This perpetual change, then, is what makes conscious life. It is only by virtue of this endless procession of fleeting phases of consciousness that the human soul exists at all. It is thus that we are made. Why we should have been made thus is a question aiming so far beyond our ken that it is idle to ask it. We might as well inquire whether Infinite Power could have made twice two equal five. We must rest content with knowing that it is thus we were created; it is thus that the human soul exists. Just as dynamic astronomy rests upon the law of gravitation, just as physics is based upon the properties of waves, so the modern science of mind has been built upon the fundamental truth that consciousness exists only by virtue of unceasing change. Our conscious life is a stream of varying psychical states which quickly follow one another in a perpetual shimmer, with never an instant of rest. The elementary psychical states, indeed, lie below consciousness, or, as we say, they are sub-conscious. We may call these primitive pulsations the psychical molecules out of which are compounded the feelings and thoughts that well up into the full stream of consciousness. Just as in chemistry we explain the qualitative differences among things as due to diversities of arrangement among compounded molecules and atoms, so in psychology we have come to see that thoughts and feelings in all their endless variety are diversely compounded of sub-conscious psychical molecules.
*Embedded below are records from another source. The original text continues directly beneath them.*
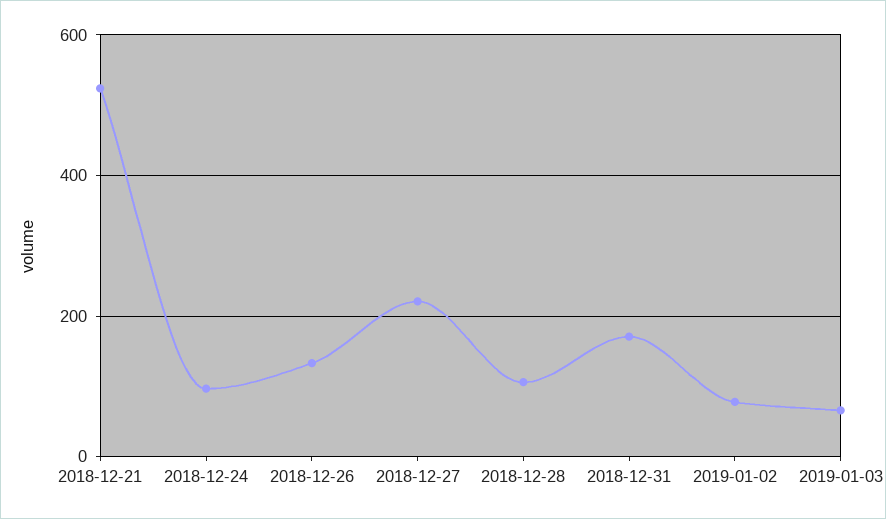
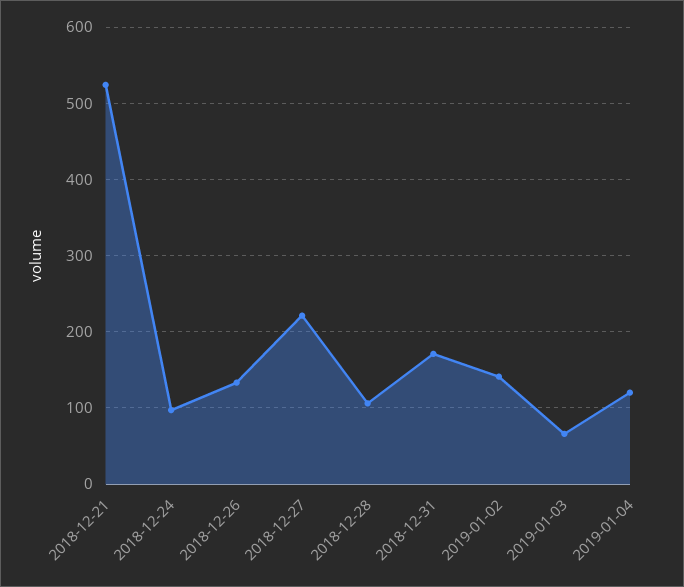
2019-01-02: 80 -> 140
2019-01-04: none -> 120

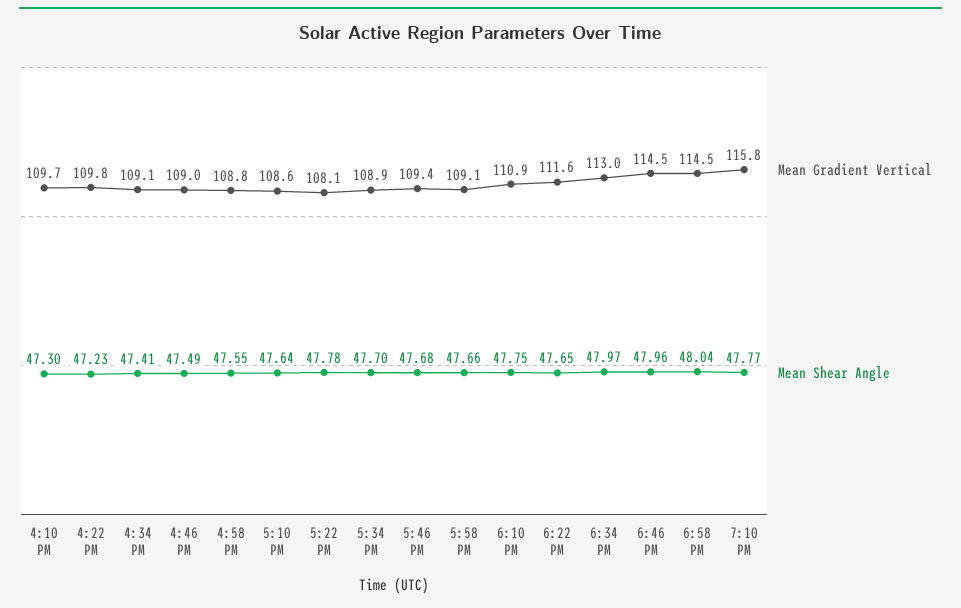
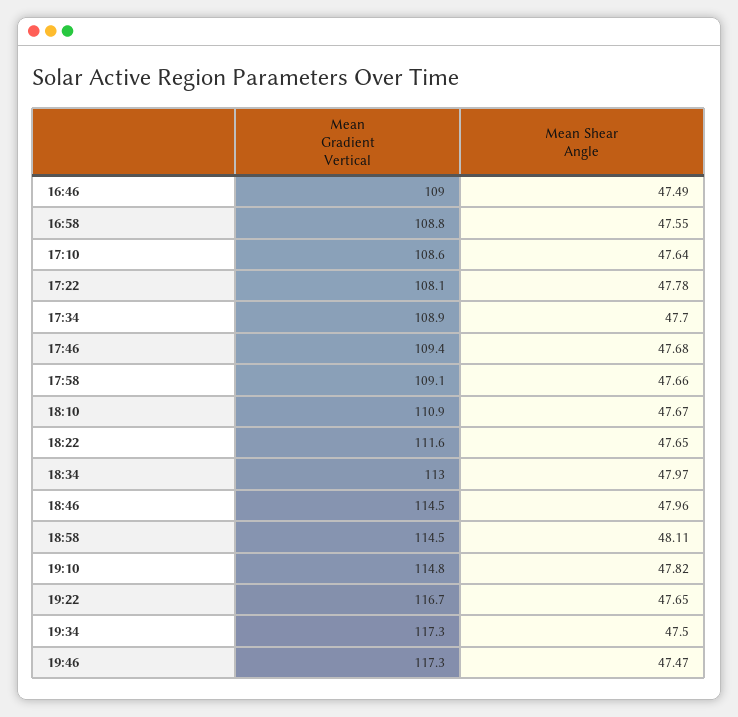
Mean Gradient Vertical, 4:10 PM: 109.7 -> none
Mean Shear Angle, 4:10 PM: 47.3 -> none
Mean Gradient Vertical, 4:22 PM: 109.8 -> none
Mean Shear Angle, 4:22 PM: 47.23 -> none
Mean Gradient Vertical, 4:34 PM: 109.1 -> none
Mean Shear Angle, 4:34 PM: 47.41 -> none
Mean Shear Angle, 6:10 PM: 47.75 -> 47.67
Mean Shear Angle, 6:58 PM: 48.04 -> 48.11
Mean Gradient Vertical, 7:10 PM: 115.8 -> 114.8
Mean Shear Angle, 7:10 PM: 47.77 -> 47.82
Mean Gradient Vertical, 19:22: none -> 116.7
Mean Shear Angle, 19:22: none -> 47.65
Mean Gradient Vertical, 19:34: none -> 117.3
Mean Shear Angle, 19:34: none -> 47.5
Mean Gradient Vertical, 19:46: none -> 117.3
Mean Shear Angle, 19:46: none -> 47.47

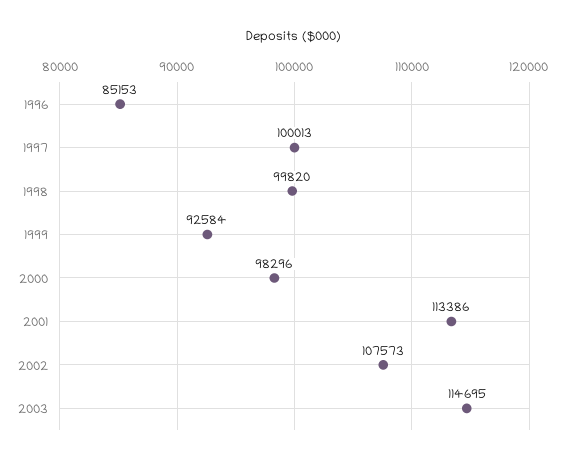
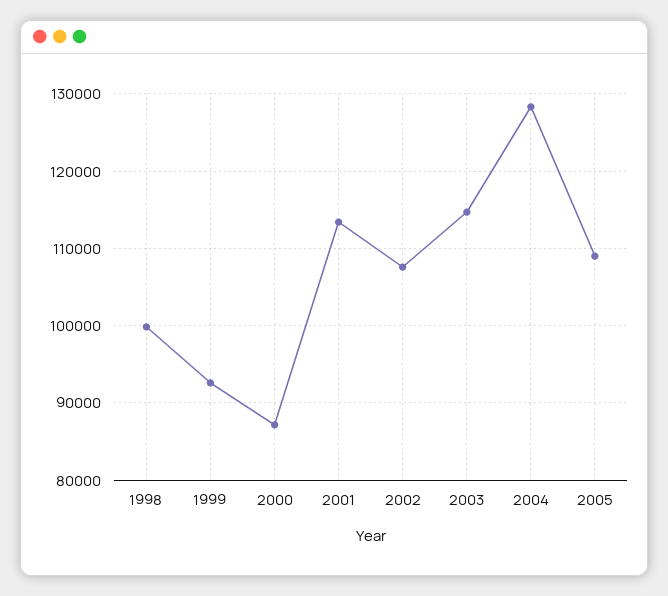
1996: 85153 -> none
1997: 100013 -> none
2000: 98296 -> 87000
2004: none -> 128000
2005: none -> 109000

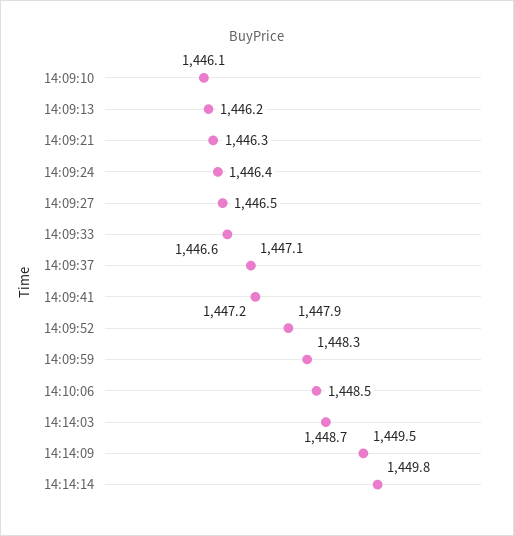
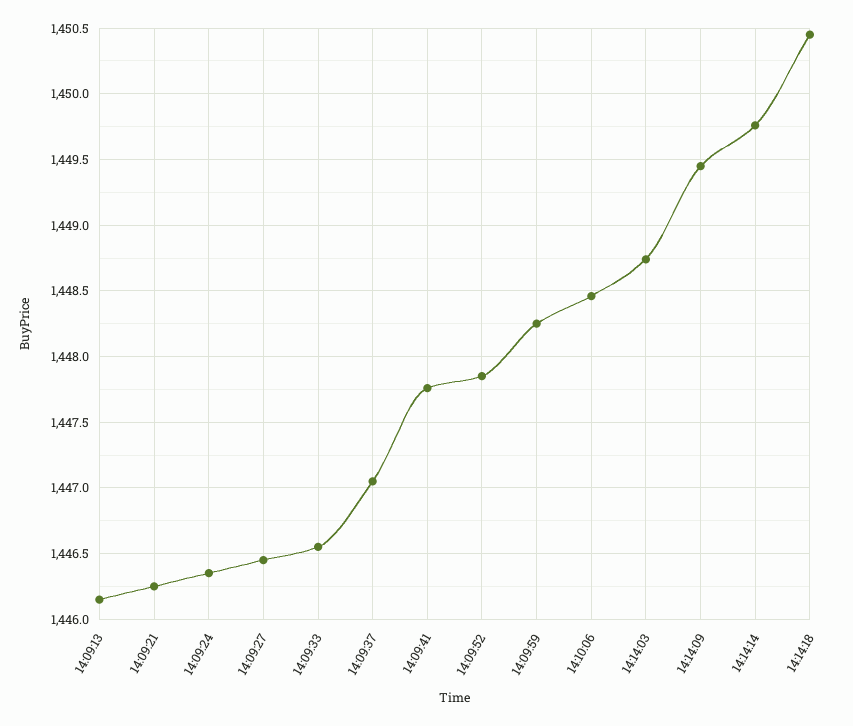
14:09:10: 1446.1 -> none
14:09:41: 1447.2 -> 1447.75
14:14:18: none -> 1450.45

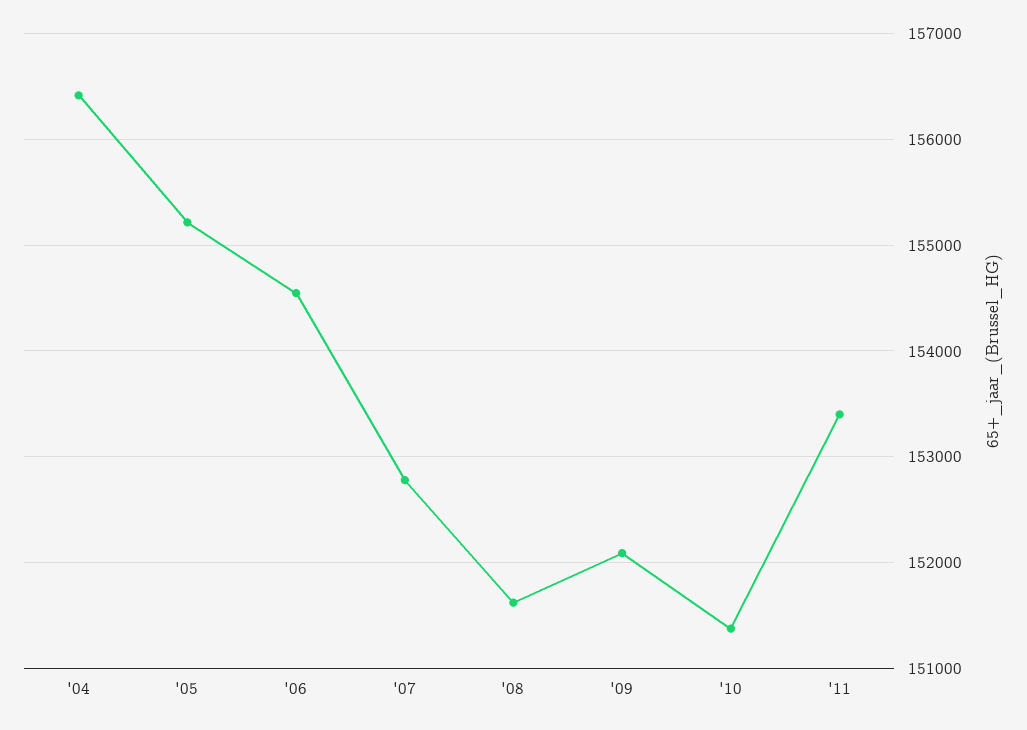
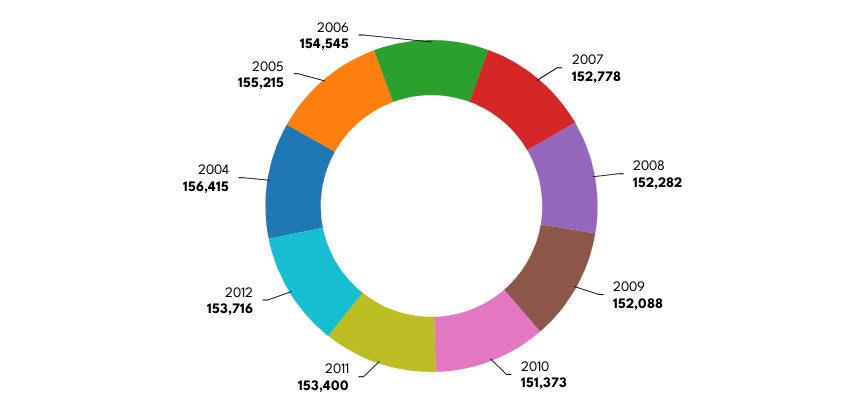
'08: 151600 -> 152282
2012: none -> 153716

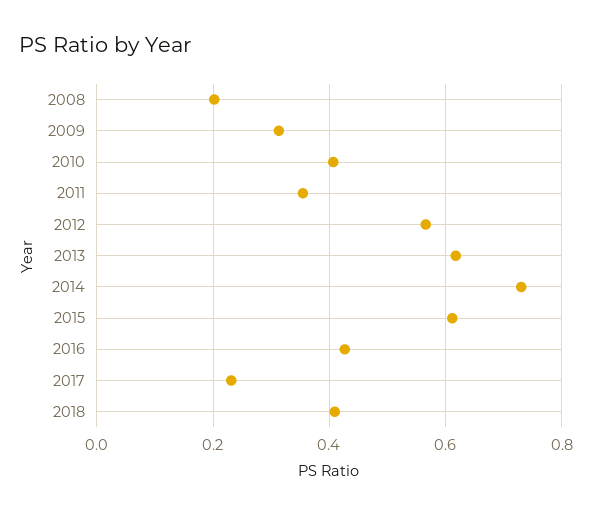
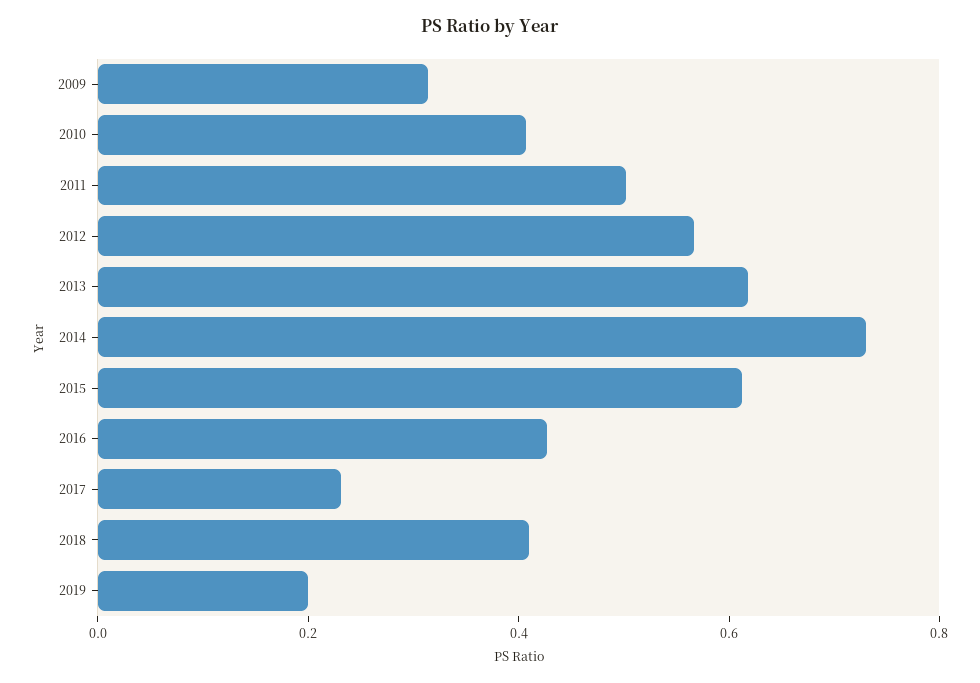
2008: 0.2 -> none
2011: 0.36 -> 0.5
2019: none -> 0.2

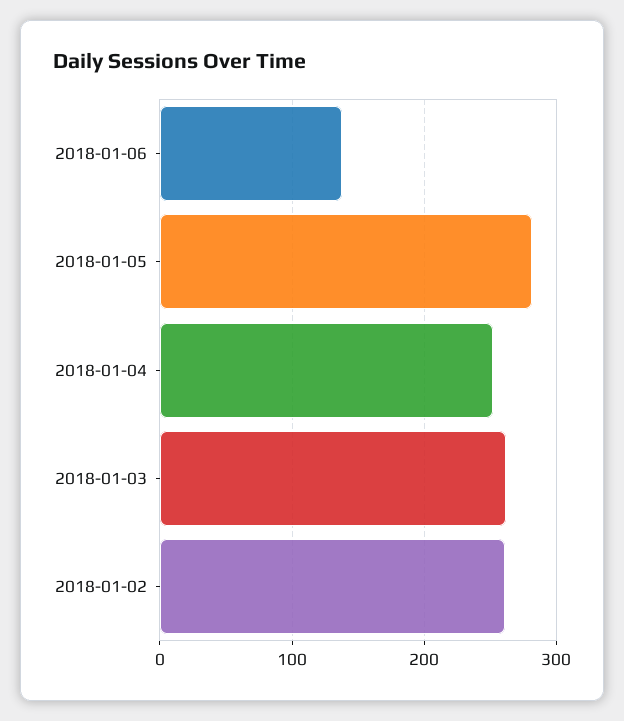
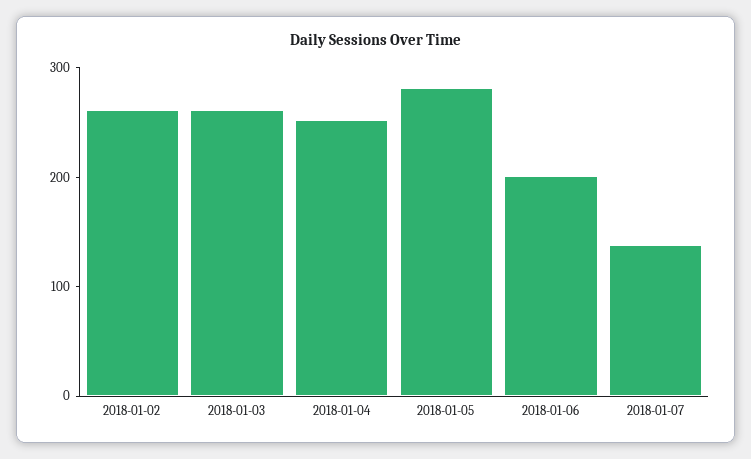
2018-01-06: 140 -> 200
2018-01-07: none -> 140

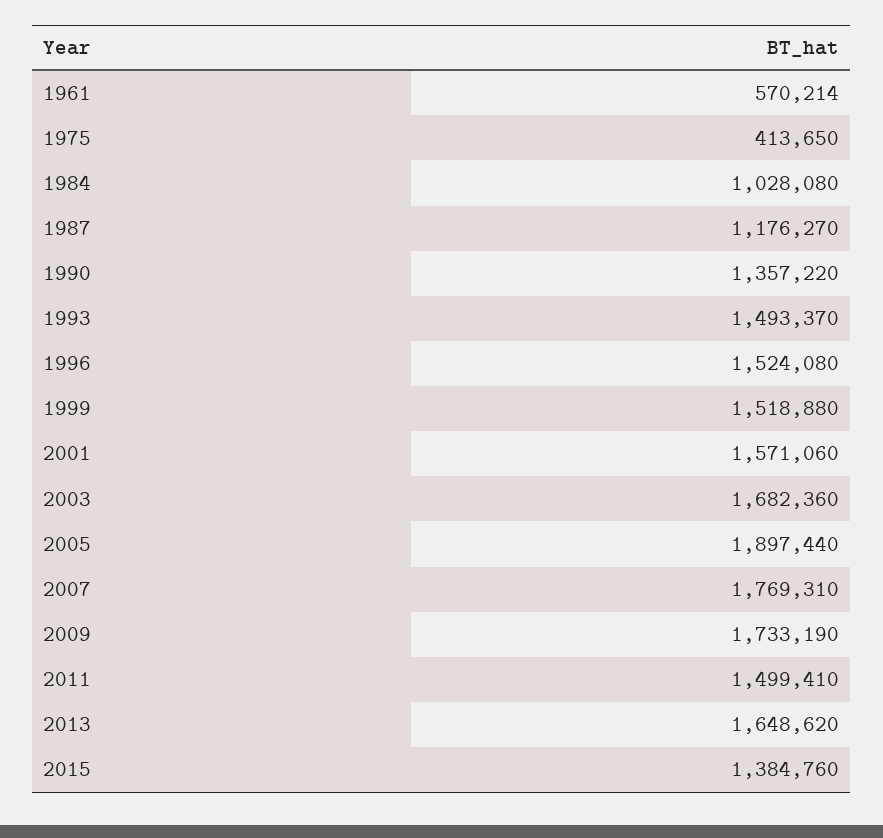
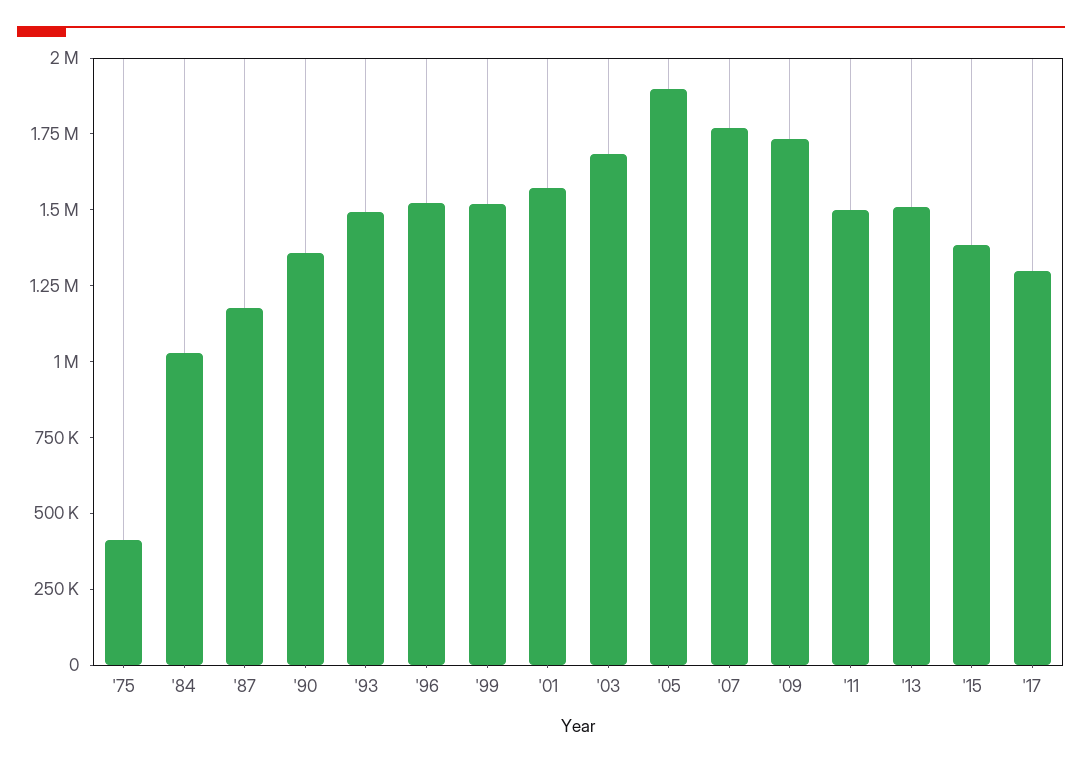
1961: 570214 -> none
2013: 1648620 -> 1500000
'17: none -> 1300000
Musical sounds furnish us with a simple and familiar illustration of this. When the sounds of taps or blows impinge upon the ear slowly, at the rate of not more than sixteen in a second, they are cognized as separate and non-musical noises. When they pass beyond that rate of speed, they are cognized as a continuous musical tone of very low pitch; a state of consciousness which seems simple, but which we now see is really compound. As the speed of the blows increases, further qualitative differences arise; the musical tone rises in pitch until it becomes too acute for the ear to cognize, and thus vanishes from consciousness. But this is far from being the whole story; for the series of blows or pulsations make not only a single vivid fundamental tone, but also a multifarious companion group of fainter overtones, and the diverse blending of these faint harmonics constitutes the whole difference in tone quality between the piano and the flute, the violin and the trumpet, or any other instruments. If you take up a violin and sound the F one octave above the treble staff, there are produced, in the course of a single second, several thousand psychical states which together make up the sensation of pitch, fifty-five times as many psychical states which together make up the sensation of tone quality, and an immense number of other psychical states which together make up the sensation of intensity. These psychical states are not, in any strict sense of the term, states of consciousness; for if they were to rise individually into consciousness, the result would be an immense multitude of sensations, and not a single apparently homogeneous sensation. There is no alternative but to conclude that in this case a seemingly simple state of consciousness is in reality compounded of an immense multitude of sub-conscious psychical changes.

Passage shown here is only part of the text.